▶ Your objective: In full and exactly, reproduce the entries below, but omit the pictures.

[Detected change data]
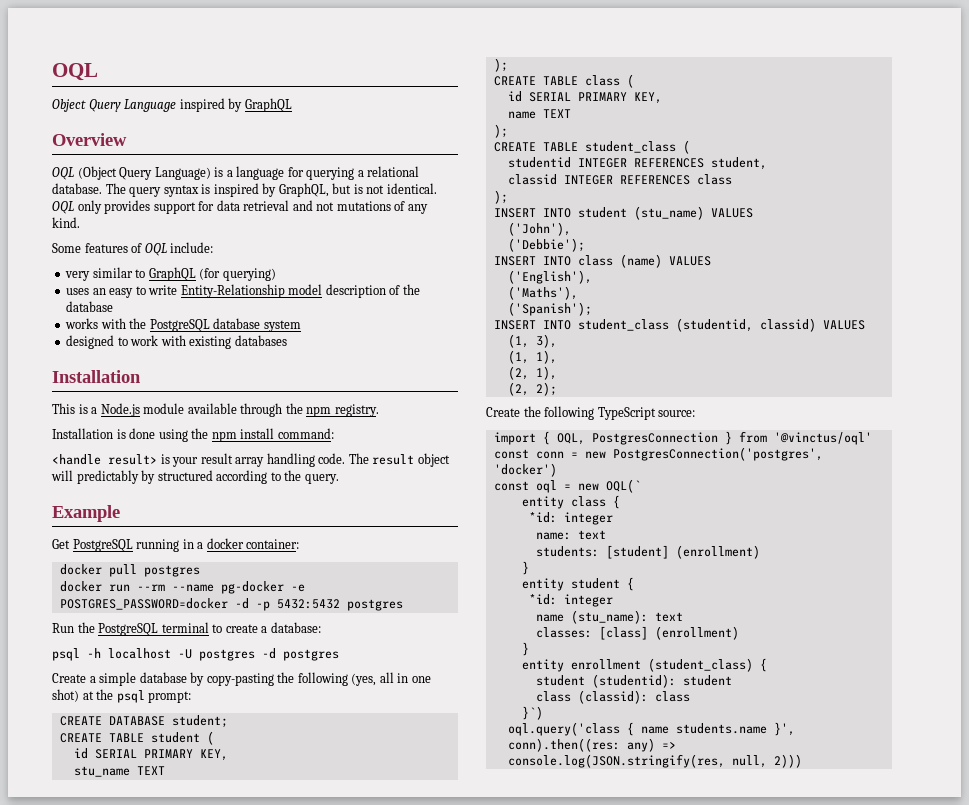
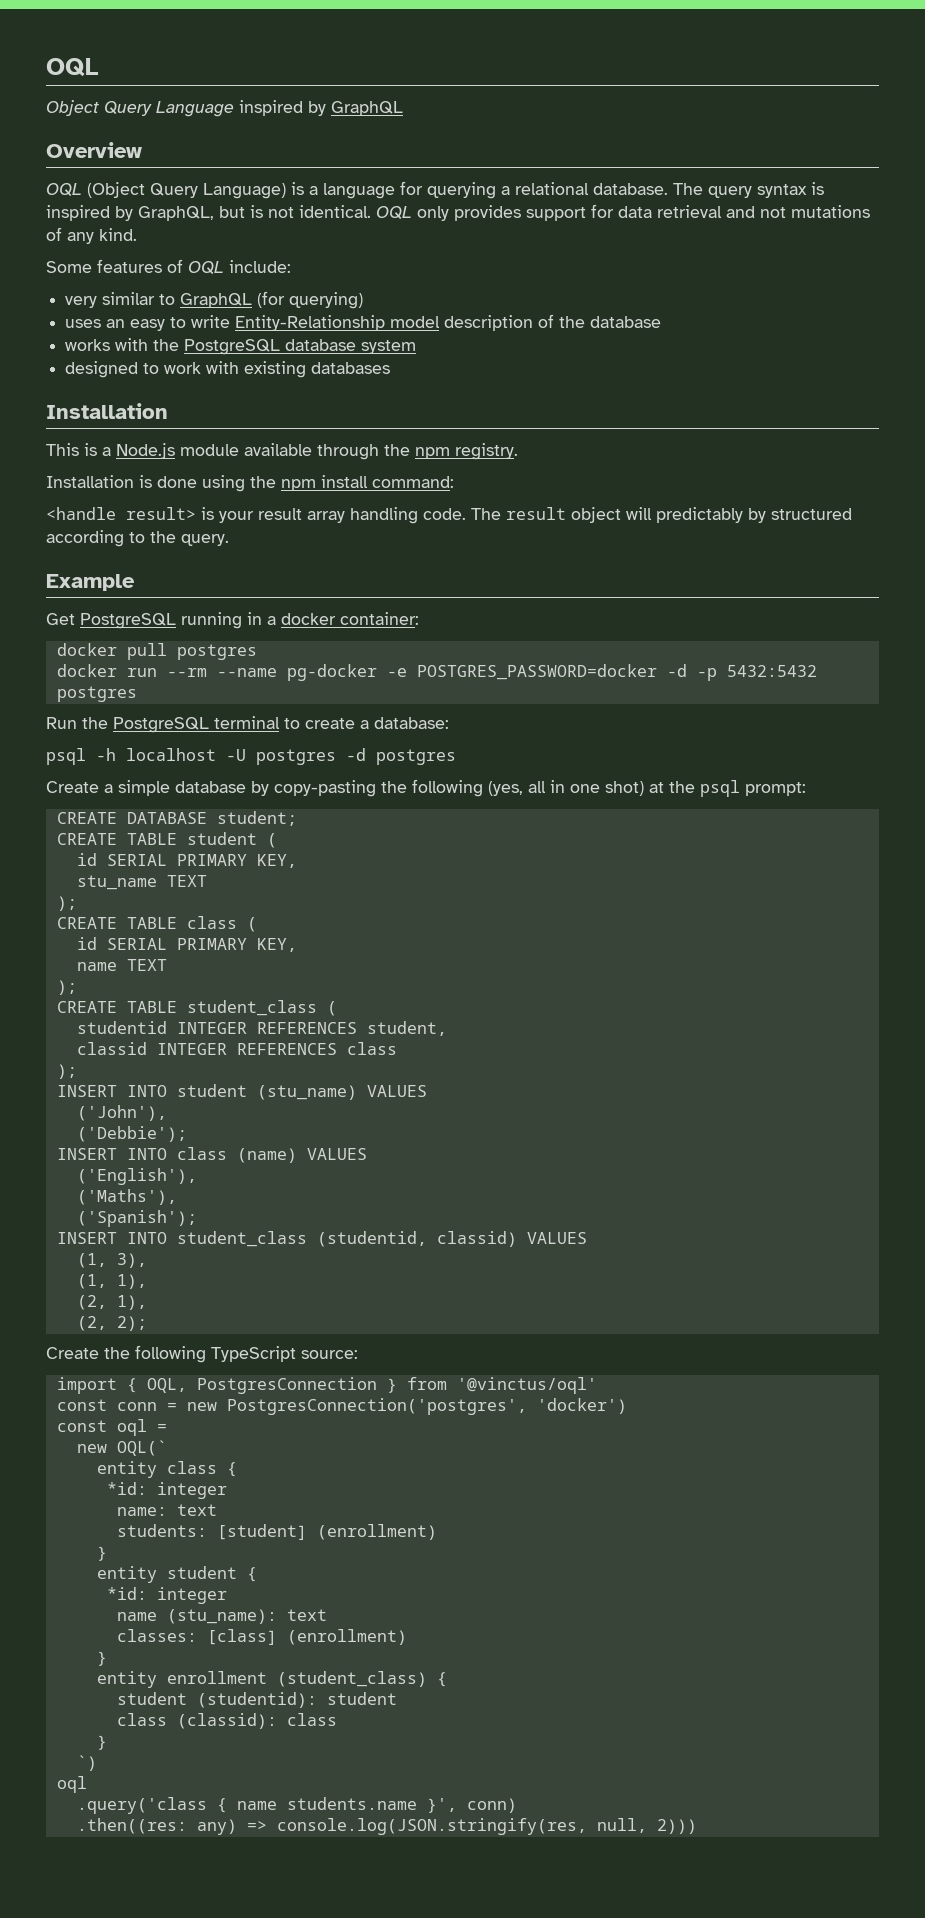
(571, 487) none -> (167, 1427) //
[521,706,543,720] [507,722,620,736] }`) // oql.query('class -> [96,1735,107,1750] [76,1755,97,1771] [56,1776,87,1793] [76,1797,207,1814] } // `) // oql // .query('class
[507,738,620,752] conn).then((res: -> [466,1798,517,1813] [76,1818,187,1834] conn) // .then((res:

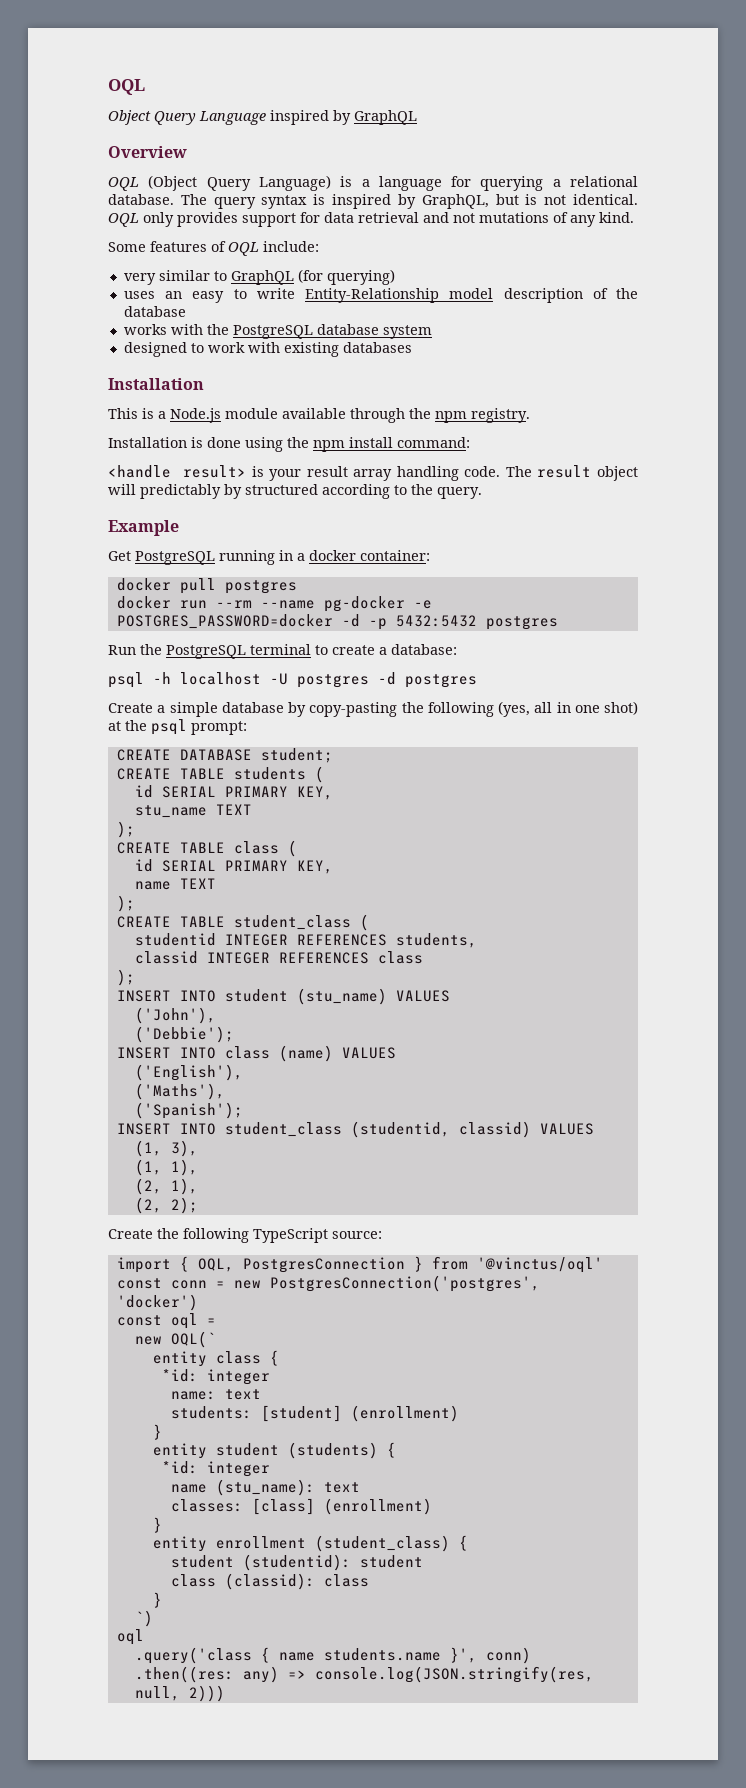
[186,832,257,845] student -> [233,767,306,780] students
[366,1021,447,1036] student, -> [395,933,477,948] students,
(237, 1572) none -> [287,1442,378,1459] (students)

▶ Problem solution:
(571, 487) none -> (167, 1427) //
[521,706,543,720] [507,722,620,736] }`) // oql.query('class -> [96,1735,107,1750] [76,1755,97,1771] [56,1776,87,1793] [76,1797,207,1814] } // `) // oql // .query('class
[507,738,620,752] conn).then((res: -> [466,1798,517,1813] [76,1818,187,1834] conn) // .then((res:

[186,832,257,845] student -> [233,767,306,780] students
[366,1021,447,1036] student, -> [395,933,477,948] students,
(237, 1572) none -> [287,1442,378,1459] (students)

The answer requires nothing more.